═══ STORED DATA

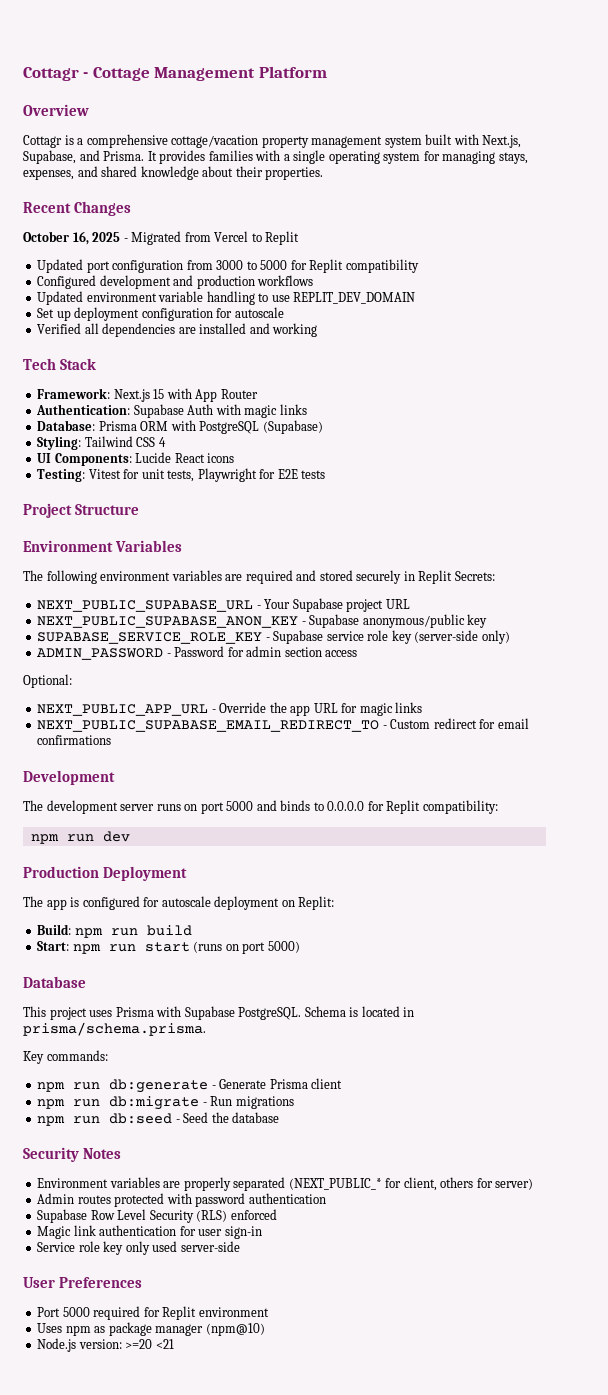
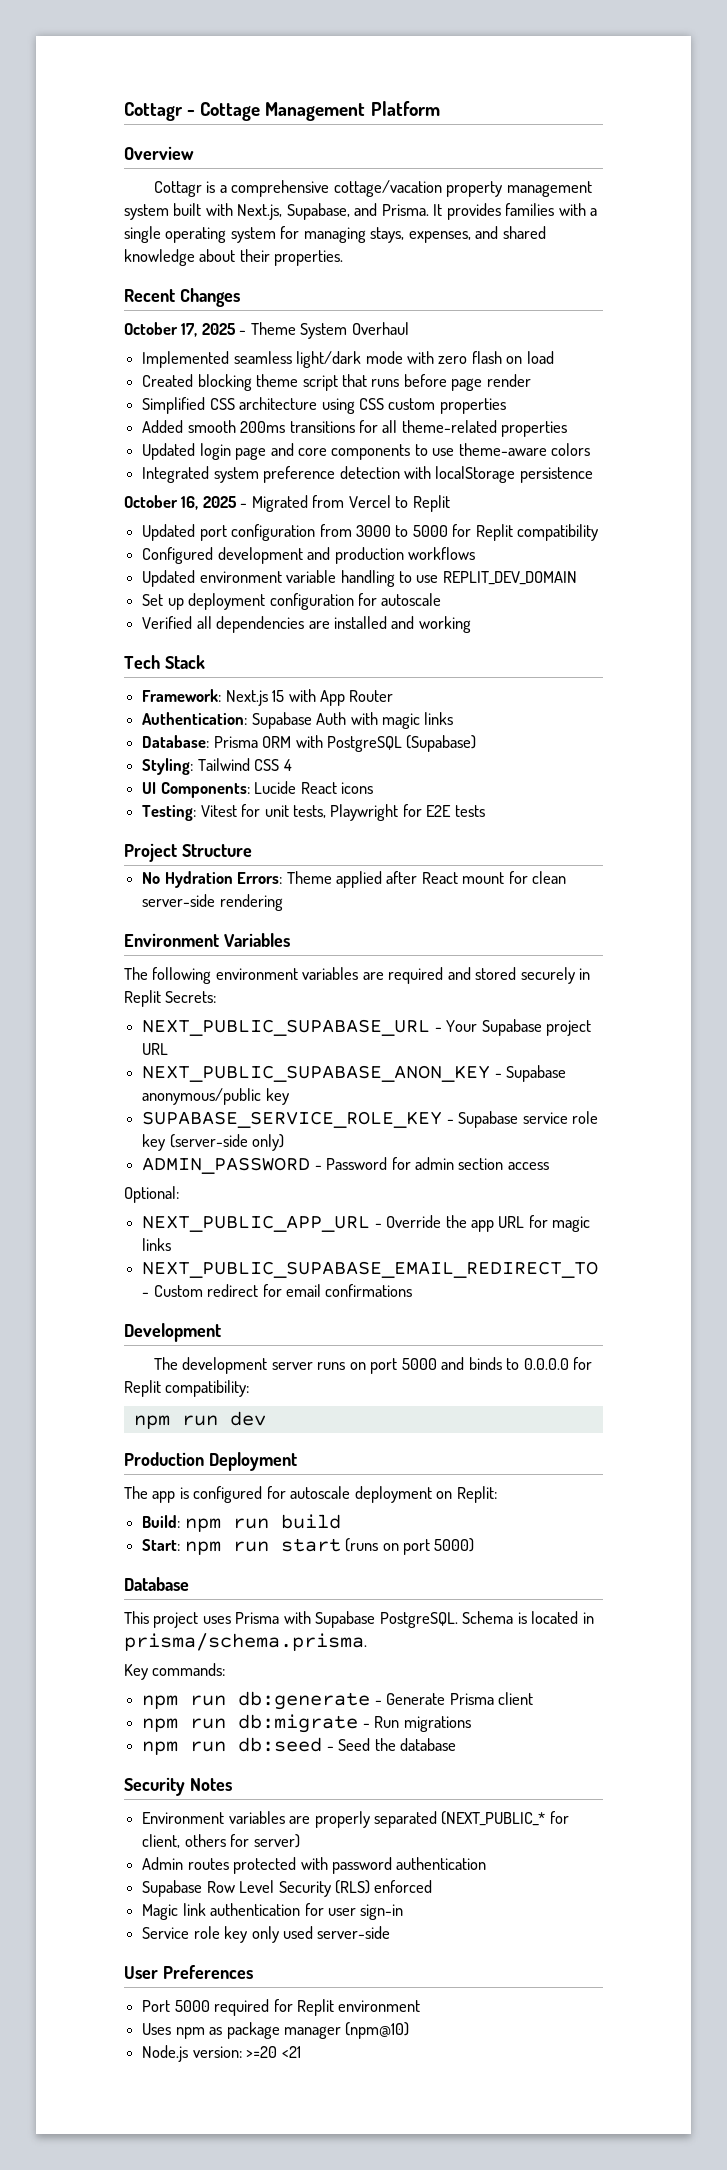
+ October 17, 2025 - Theme System Overhaul
+ Implemented seamless light/dark mode with zero flash on load
+ Created blocking theme script that runs before page render
+ Simplified CSS architecture using CSS custom properties
+ Added smooth 200ms transitions for all theme-related properties
+ Updated login page and core components to use theme-aware colors
+ Integrated system preference detection with localStorage persistence
+ No Hydration Errors: Theme applied after React mount for clean server-side rendering

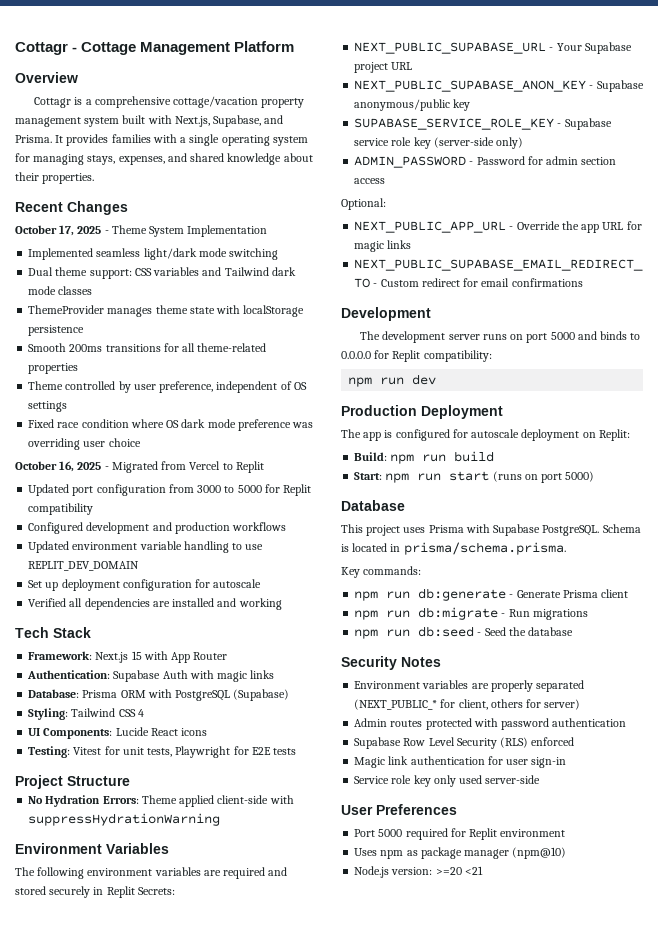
- October 17, 2025 - Theme System Overhaul
+ October 17, 2025 - Theme System Implementation
- Implemented seamless light/dark mode with zero flash on load
- Created blocking theme script that runs before page render
- Simplified CSS architecture using CSS custom properties
- Added smooth 200ms transitions for all theme-related properties
+ Implemented seamless light/dark mode switching
+ Dual theme support: CSS variables and Tailwind dark mode classes
+ ThemeProvider manages theme state with localStorage persistence
+ Smooth 200ms transitions for all theme-related properties
- Updated login page and core components to use theme-aware colors
- Integrated system preference detection with localStorage persistence
+ Theme controlled by user preference, independent of OS settings
+ Fixed race condition where OS dark mode preference was overriding user choice
- No Hydration Errors: Theme applied after React mount for clean server-side rendering
+ No Hydration Errors: Theme applied client-side with suppressHydrationWarning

══════

▶ [TO DO]: Once the pictures are set aside, give every line above again without alteration.

▶ [EXPECTED ANSWER]:
+ October 17, 2025 - Theme System Overhaul
+ Implemented seamless light/dark mode with zero flash on load
+ Created blocking theme script that runs before page render
+ Simplified CSS architecture using CSS custom properties
+ Added smooth 200ms transitions for all theme-related properties
+ Updated login page and core components to use theme-aware colors
+ Integrated system preference detection with localStorage persistence
+ No Hydration Errors: Theme applied after React mount for clean server-side rendering

- October 17, 2025 - Theme System Overhaul
+ October 17, 2025 - Theme System Implementation
- Implemented seamless light/dark mode with zero flash on load
- Created blocking theme script that runs before page render
- Simplified CSS architecture using CSS custom properties
- Added smooth 200ms transitions for all theme-related properties
+ Implemented seamless light/dark mode switching
+ Dual theme support: CSS variables and Tailwind dark mode classes
+ ThemeProvider manages theme state with localStorage persistence
+ Smooth 200ms transitions for all theme-related properties
- Updated login page and core components to use theme-aware colors
- Integrated system preference detection with localStorage persistence
+ Theme controlled by user preference, independent of OS settings
+ Fixed race condition where OS dark mode preference was overriding user choice
- No Hydration Errors: Theme applied after React mount for clean server-side rendering
+ No Hydration Errors: Theme applied client-side with suppressHydrationWarning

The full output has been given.